• _Data shown_:
= = = = =
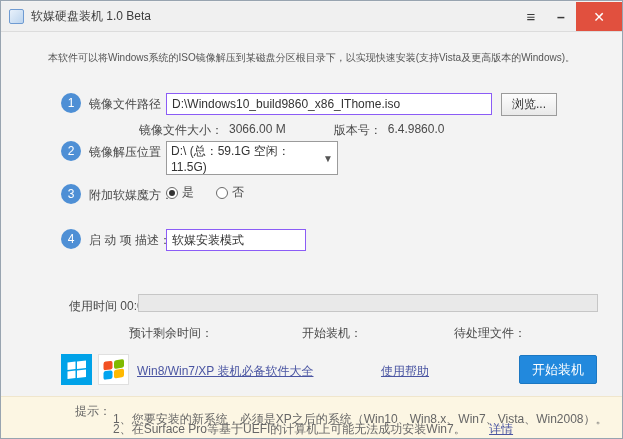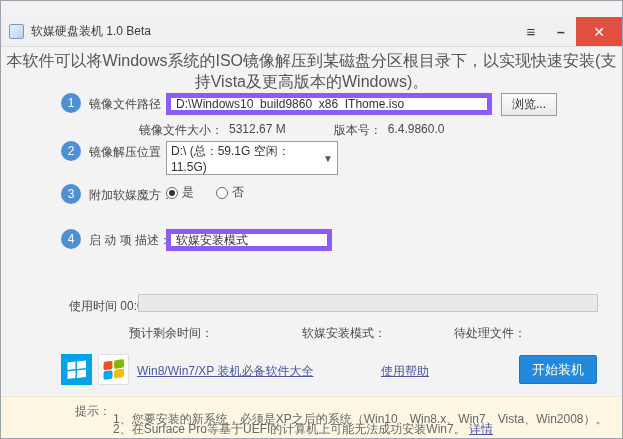--- a/index.html
+++ b/index.html
@@ -19,7 +19,7 @@
   }
   
   .titlebar {
-    position: absolute; top: 16px; left: 0; right: 0; height: 30px;
+    position: absolute; top: 1px; left: 0; right: 0; height: 30px;
     background: #f0f0f0;
     border-bottom: 1px solid #dcdcdc;
     display: flex; align-items: center;

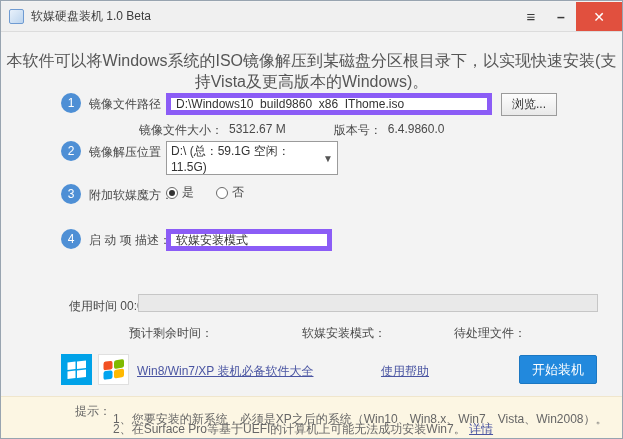--- a/index.html
+++ b/index.html
@@ -51,7 +51,7 @@
   .description {
     position: absolute; top: 50px; left: 0; right: 0;
     text-align: center;
-    color: #555; font-size: 16px;
+    color: #555; font-size: 10px;
   }
   
   .circle {

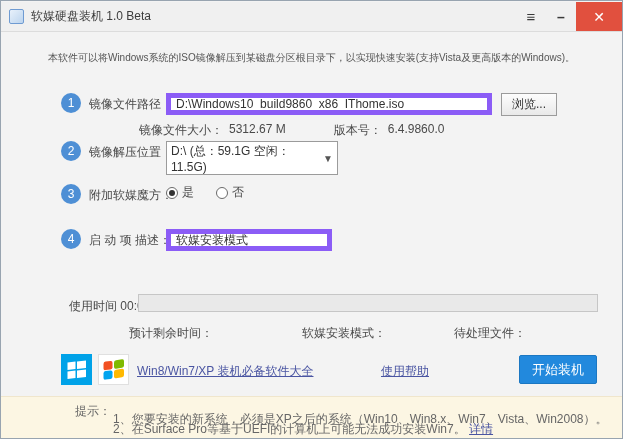--- a/index.html
+++ b/index.html
@@ -64,7 +64,7 @@
   .row-label { position: absolute; color: #4a4a4a; font-size: 12px; line-height: 20px; }
   .text-input {
     position: absolute;
-    border: 5px solid #8b5cf6;
+    border: 1px solid #8b5cf6;
     background: #fff;
     font-family: "Liberation Sans", "DejaVu Sans", sans-serif;
     font-size: 12px; color: #333;

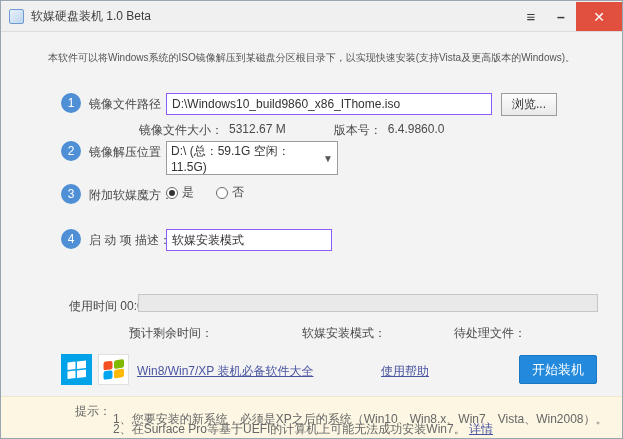--- a/index.html
+++ b/index.html
@@ -182,7 +182,7 @@
 
   <div class="sizeline">
     <span>镜像文件大小：</span>
-    <span>5312.67 M</span>
+    <span>3066.00 M</span>
     <span class="ver">版本号：</span>
     <span>6.4.9860.0</span>
   </div>

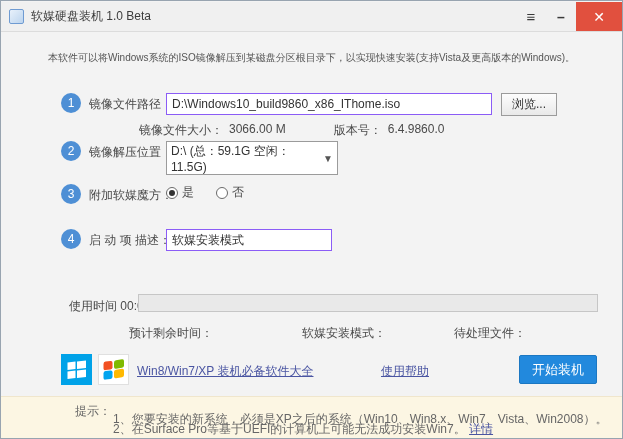--- a/index.html
+++ b/index.html
@@ -209,7 +209,7 @@
 
   <div class="circle" style="left:60px;top:228px;">4</div>
   <span class="row-label" style="left:88px;top:229px;">启 动 项 描述：</span>
-  <input class="text-input" style="left: 165px; top: 228px; width: 166px;" value="软媒安装模式">
+  <input class="text-input" style="left: 165px; top: 228px; width: 140px;" value="软媒安装模式">
 
   <div class="elapsed">
     <span>使用时间</span>

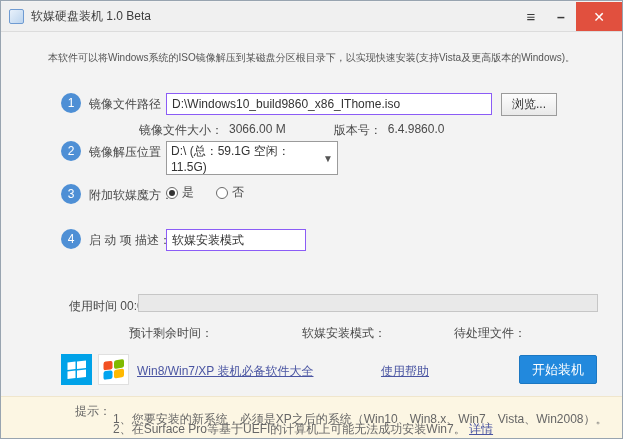--- a/index.html
+++ b/index.html
@@ -220,7 +220,7 @@
   </div>
   <div class="stats">
     <span class="stat-remaining">预计剩余时间：</span>
-    <span class="stat-made">软媒安装模式：</span>
+    <span class="stat-made">开始装机：</span>
     <span class="stat-pending">待处理文件：</span>
   </div>
 

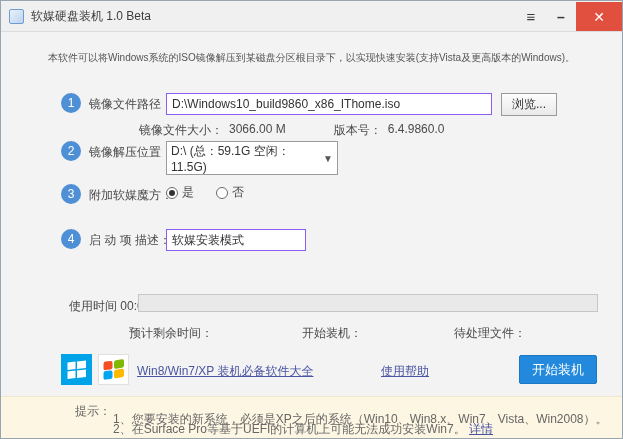--- a/index.html
+++ b/index.html
@@ -150,7 +150,7 @@
   .hint-label { position: absolute; left: 74px; top: 6px; }
   .hint-line1 { position: absolute; left: 112px; top: 6px; margin-top: 8px; }
   .hint-line2 { position: absolute; left: 112px; top: 24px; }
-  .hint-line2 .link { margin-left: 0; }
+  .hint-line2 .link { margin-left: 20px; }
 </style>
 </head>
 <body>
= = = = =
• _Instructions to follow_:
Return only the lines running from the start of the entries above to the line that contains "#555; font-size: 16px;", inclusive, and omit every picture.

• _Response below_:
--- a/index.html
+++ b/index.html
@@ -19,7 +19,7 @@
   }
   
   .titlebar {
-    position: absolute; top: 16px; left: 0; right: 0; height: 30px;
+    position: absolute; top: 1px; left: 0; right: 0; height: 30px;
     background: #f0f0f0;
     border-bottom: 1px solid #dcdcdc;
     display: flex; align-items: center;

--- a/index.html
+++ b/index.html
@@ -51,7 +51,7 @@
   .description {
     position: absolute; top: 50px; left: 0; right: 0;
     text-align: center;
-    color: #555; font-size: 16px;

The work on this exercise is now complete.